Signed pages

[rugk]

Maybe you could consider adding support for this signed pages browser add-on.

The idea is simple:

• Devs sign the page with PGP and use subresource Integrity (SRI) in order to assure all resources loaded from that site are valid. (thus indirectly also signed)
• Browser extension verifies this.

That can protect against the "server trust" problem you still have with Threema Web – actually, with every web application. (as discussed in #52) At least it would protect against a server compromise, not against you (dev/Threema) acting evil, of course. So it's a bit limited threat model here, but it is certainly better than without that verification.

And BTW as another advantage, it would also allow anybody to verify third-party self-hosted instances of Threema Web.

[dbrgn]

Generally this looks interesting. But how does key management work? It seems that the public keys are simply bundled with the extension... https://github.com/tasn/webext-signed-pages/blob/master/src/default-items.js That does not sound like a scaleable solution. Furthermore, how would they prevent an attacker from simply sending a pull request that replaces the public key, claiming to work at that company?

[rugk]

I think their plan is to make it user-configurable , so that users can add their stuff by themselves and only need to verify a fingerprint (see tasn/webext-signed-pages#1).

[rugk]

As for the other question, I've opened an issue (tasn/webext-signed-pages#9).

[tasn]

It's already user configurable (check out the options page). The preloaded list of keys that you see there was added in the last two weeks to just make it easier for users to have working configs out of the box.

As for who gets added to the preloaded list: that's a good question. I haven't had to deal with such a case just yet, as the extension is quite new (though following my FOSDEM talk, there have been a few discussions in projects). This process should be decided and documented, and thanks to @rugk there's now tasn/webext-signed-pages#9 which will be used to track this effort. Please add any suggestions there.
It's important to note though, that due to the delay between accepting a PR and releasing a version of the extension, there should be enough time to properly verify public keys are non malicious and come from a trusted source.

As for a more general roadmap: I want the extension to be able to verify a PGP key against e.g. keybase, or maybe PGP keyservers to help verification to when users add their own keys, to reduce the usefulness of preloaded servers.

[rugk]

there should be enough time to properly verify public keys are non malicious and come from a trusted source.

Or, the reverse: Enough time for the company to find out their server was compromised/one added a PGP key to the addon, so they can still complain and delete that issue.

[tasn]

Yeah, that too!

[lgrahl]

Apparently, the proposed solution is limited to just the HTML page for Chromium based browsers and we load all the important bits from external scripts.

It is definitely a nice feature and I don't want to be disrespectful... but this is something I'd prefer to be resolved by a standardised effort and then implemented from browser vendors. Once that exists, we'll certainly jump on it.

@dbrgn if you agree with me, we can close this issue.

[tasn]

This extension is a WebExtension which works in every browser that supports it (Chrome, Firefox, Edge, Opera? and more), so it's not limited to just Chromium.
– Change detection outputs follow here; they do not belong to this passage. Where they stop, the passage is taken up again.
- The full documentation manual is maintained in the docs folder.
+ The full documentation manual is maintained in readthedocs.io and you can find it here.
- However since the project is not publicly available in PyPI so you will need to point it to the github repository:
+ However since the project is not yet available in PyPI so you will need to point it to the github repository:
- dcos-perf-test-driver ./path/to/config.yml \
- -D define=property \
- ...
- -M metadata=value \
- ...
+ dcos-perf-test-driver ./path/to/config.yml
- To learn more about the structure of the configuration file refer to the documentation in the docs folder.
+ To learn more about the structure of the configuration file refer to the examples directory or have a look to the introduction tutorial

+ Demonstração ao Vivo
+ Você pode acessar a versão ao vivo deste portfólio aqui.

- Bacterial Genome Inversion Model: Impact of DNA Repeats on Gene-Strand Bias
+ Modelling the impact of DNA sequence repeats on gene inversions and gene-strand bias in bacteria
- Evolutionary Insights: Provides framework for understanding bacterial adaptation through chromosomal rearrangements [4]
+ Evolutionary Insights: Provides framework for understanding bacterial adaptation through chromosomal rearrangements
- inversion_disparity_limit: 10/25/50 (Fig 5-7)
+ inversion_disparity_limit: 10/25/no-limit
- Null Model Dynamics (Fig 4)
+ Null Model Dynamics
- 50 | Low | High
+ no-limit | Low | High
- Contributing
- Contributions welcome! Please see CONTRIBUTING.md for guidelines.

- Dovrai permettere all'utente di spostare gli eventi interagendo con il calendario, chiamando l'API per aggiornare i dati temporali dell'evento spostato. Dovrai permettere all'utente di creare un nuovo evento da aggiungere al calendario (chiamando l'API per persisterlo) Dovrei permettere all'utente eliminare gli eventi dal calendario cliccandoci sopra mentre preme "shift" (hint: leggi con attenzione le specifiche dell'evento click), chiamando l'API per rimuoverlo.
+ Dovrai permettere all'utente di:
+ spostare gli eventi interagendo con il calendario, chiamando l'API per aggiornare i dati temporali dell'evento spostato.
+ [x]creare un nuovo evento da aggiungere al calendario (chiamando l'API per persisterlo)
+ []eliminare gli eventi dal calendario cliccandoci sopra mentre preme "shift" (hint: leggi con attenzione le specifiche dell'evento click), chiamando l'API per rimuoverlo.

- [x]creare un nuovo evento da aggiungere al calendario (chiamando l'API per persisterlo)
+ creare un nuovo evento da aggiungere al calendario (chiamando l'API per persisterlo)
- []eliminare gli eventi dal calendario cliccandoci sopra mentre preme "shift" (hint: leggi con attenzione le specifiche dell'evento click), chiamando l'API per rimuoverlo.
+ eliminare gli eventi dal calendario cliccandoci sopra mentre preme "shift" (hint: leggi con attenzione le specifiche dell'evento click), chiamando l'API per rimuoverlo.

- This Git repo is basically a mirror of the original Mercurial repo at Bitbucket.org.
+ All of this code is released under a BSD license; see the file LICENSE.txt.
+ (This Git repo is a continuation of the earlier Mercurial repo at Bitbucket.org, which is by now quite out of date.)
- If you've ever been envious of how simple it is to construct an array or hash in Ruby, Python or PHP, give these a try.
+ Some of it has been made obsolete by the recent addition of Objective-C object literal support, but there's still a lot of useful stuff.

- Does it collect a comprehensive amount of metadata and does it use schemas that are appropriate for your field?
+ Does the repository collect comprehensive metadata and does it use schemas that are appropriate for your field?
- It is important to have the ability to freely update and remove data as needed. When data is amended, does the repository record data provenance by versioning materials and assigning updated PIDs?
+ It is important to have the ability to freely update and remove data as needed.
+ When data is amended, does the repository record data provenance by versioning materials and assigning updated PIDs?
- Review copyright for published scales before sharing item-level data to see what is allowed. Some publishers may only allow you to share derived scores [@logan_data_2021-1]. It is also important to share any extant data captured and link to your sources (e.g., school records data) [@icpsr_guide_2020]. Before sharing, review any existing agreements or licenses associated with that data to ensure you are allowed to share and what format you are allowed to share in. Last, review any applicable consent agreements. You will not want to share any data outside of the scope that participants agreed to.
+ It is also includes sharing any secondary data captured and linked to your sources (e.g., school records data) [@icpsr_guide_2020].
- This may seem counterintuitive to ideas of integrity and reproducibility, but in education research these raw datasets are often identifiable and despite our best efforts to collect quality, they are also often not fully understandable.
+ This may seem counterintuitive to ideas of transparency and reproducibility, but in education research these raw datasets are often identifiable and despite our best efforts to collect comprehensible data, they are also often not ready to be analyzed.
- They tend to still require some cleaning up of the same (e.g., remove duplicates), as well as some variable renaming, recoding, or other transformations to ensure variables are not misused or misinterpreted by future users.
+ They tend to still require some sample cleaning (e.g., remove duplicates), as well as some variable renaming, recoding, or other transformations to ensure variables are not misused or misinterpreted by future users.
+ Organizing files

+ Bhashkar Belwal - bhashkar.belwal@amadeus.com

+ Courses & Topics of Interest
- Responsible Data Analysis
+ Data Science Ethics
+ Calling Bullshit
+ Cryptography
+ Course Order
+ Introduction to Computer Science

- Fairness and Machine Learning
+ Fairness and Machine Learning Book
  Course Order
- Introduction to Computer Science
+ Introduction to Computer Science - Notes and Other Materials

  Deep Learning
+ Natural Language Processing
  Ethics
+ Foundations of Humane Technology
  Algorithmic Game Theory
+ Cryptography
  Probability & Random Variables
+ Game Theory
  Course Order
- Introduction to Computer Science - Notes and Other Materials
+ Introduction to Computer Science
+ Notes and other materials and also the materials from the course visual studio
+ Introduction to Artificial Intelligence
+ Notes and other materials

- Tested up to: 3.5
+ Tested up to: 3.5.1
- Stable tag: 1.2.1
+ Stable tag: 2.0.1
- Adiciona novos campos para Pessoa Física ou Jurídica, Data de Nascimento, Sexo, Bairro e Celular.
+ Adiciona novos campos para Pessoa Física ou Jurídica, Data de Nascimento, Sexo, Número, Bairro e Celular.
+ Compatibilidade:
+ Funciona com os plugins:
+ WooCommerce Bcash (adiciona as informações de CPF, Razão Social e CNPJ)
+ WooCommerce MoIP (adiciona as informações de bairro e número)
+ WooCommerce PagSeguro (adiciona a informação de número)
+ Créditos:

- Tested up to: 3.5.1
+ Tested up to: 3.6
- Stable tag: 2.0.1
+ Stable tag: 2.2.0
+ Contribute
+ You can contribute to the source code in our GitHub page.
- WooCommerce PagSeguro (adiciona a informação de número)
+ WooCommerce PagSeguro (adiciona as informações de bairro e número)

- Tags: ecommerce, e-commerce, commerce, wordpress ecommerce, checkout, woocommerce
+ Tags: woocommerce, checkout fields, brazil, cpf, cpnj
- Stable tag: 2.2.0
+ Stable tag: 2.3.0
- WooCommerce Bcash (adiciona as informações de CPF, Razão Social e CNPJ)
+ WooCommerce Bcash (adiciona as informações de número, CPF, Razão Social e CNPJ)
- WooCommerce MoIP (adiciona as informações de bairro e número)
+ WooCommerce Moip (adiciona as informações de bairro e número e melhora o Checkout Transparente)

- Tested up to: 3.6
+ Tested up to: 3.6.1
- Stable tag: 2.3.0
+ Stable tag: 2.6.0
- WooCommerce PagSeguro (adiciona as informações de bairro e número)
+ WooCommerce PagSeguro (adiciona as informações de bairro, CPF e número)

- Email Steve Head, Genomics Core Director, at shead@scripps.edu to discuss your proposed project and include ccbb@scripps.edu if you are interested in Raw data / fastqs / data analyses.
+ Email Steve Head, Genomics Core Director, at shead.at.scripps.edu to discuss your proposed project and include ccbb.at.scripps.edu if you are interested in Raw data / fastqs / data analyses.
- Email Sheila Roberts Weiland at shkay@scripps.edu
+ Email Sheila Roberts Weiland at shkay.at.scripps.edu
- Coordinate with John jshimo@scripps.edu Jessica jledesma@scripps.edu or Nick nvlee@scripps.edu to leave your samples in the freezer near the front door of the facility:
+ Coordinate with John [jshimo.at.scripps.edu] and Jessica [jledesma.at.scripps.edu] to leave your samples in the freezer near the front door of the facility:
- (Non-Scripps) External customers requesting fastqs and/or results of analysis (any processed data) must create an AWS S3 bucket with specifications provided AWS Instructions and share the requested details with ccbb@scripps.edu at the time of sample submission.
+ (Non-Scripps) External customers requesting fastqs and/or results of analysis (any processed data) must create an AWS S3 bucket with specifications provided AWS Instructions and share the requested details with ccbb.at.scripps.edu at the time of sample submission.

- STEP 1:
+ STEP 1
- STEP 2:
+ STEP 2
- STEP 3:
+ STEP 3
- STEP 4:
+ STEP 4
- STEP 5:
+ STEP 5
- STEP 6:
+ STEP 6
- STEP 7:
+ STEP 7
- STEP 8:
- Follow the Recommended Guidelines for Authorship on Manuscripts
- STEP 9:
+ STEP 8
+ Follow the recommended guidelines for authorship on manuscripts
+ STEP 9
As for the limited to just HTML: it's not the case. Yes, the extension only verifies the HTML but that's because browsers already support verifying external resources (such as scripts) using SRI (subresource integrity). This means that if the HTML file uses SRI to verify all of the scripts it uses, and the extension verifies the HTML, you essentially have a tree of trust and the page in its entirety can be trusted.

As for waiting on browser vendors: that's up to you to decide, but I see things a little differently. It's our responsibility as developers of secure software to push for what we need to help our users stay safe rather than wait for some committee somewhere to prioritise it. Thanks to the extension we have the ability to offer this to users now and when it becomes a de facto standard have the browsers follow suit.

Disclaimer: I wrote it.

[lgrahl]

Thanks for the clarification. In that case, it seems a lot more feasible. (TIL: SRI is a thing.)